Lifeline Australia – 24/7 crisis support
MensLine Australia – Support for men dealing with stress, family issues, or domestic violence concerns.
Author: Nichale Bool
Queensland has recently taken a landmark step in its response to sexual violence, announcing the establishment of a Sexual Violence Peak Body, with operations expected to begin in early 2026.
This move, along with the fast-tracking of a similar Domestic and Family Violence (DFV) Peak Body, has significant implications for the legal, policy, and support landscapes for survivors. This action is promising, however the true value of these bodies will only be known once they are in operation.
The Queensland Sexual Assault Network (QSAN) will receive funding to establish the state’s sexual violence sector peak body.
The initiative is a key recommendation from the Women’s Safety and Justice Taskforce, which has called for stronger institutional frameworks to support victim-survivors.

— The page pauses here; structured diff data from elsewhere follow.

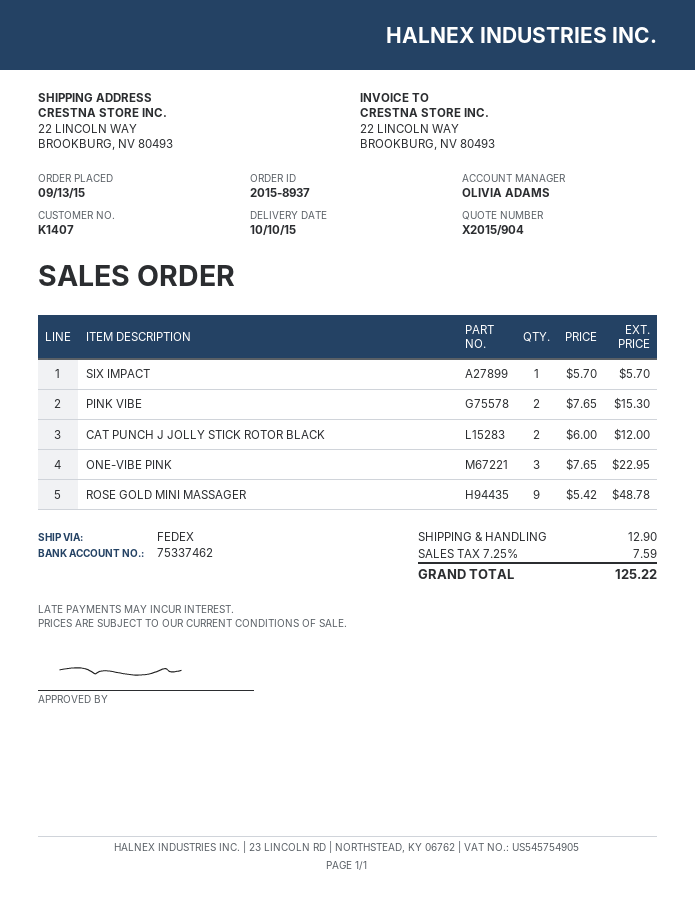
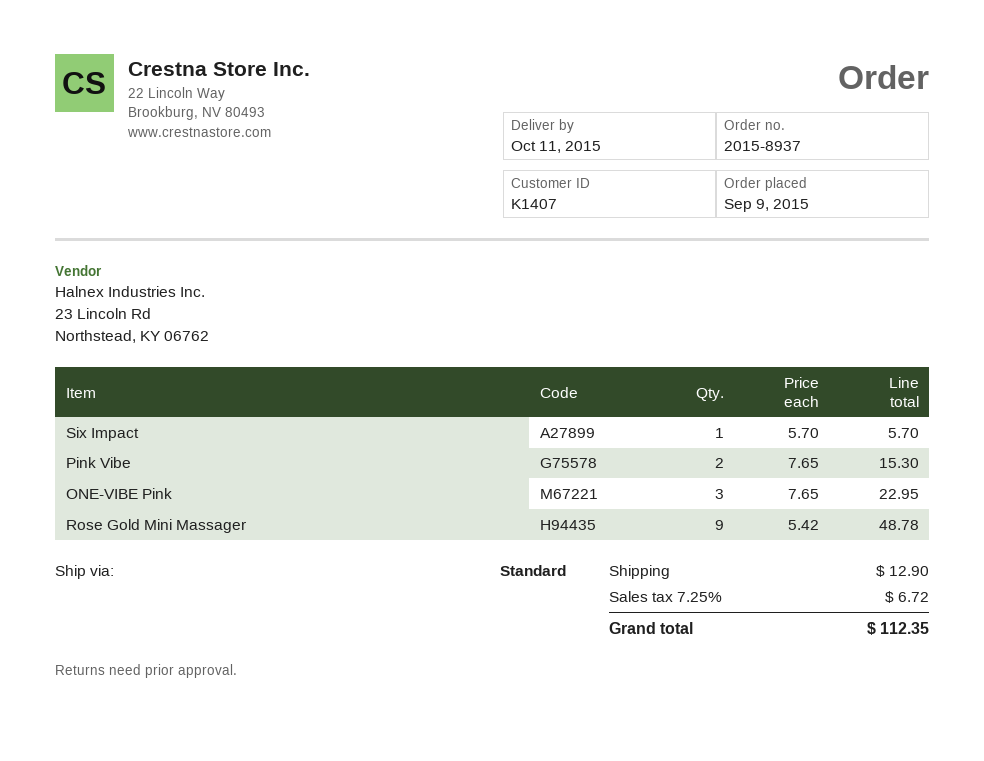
order date: 2015-09-13 -> 2015-09-09
delivery date: 2015-10-10 -> 2015-10-11
shipping method: FedEx -> standard
CAT PUNCH J JOLLY STICK ROTOR BLACK: 2 x 6.00 = 12.00 -> none
tax: 7.25% = 7.59 -> 7.25% = 6.72
total: 125.22 -> 112.35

The government also committed funding ($1.62 million) for the First Nations Primary Prevention Group and the Remote Indigenous Women’s Shelter Network to ensure that sexual violence and DFV work has a strong, culturally informed and First Nations-led component.
Alongside the sexual violence peak body, the Domestic and Family Violence Peak Body is being fast-tracked, to give that sector representation earlier than originally planned.
There’s a critical overlap between sexual violence and domestic violence. Understanding that relationship is essential in assessing why this Peak Body matters and also in clarifying what challenges lie ahead.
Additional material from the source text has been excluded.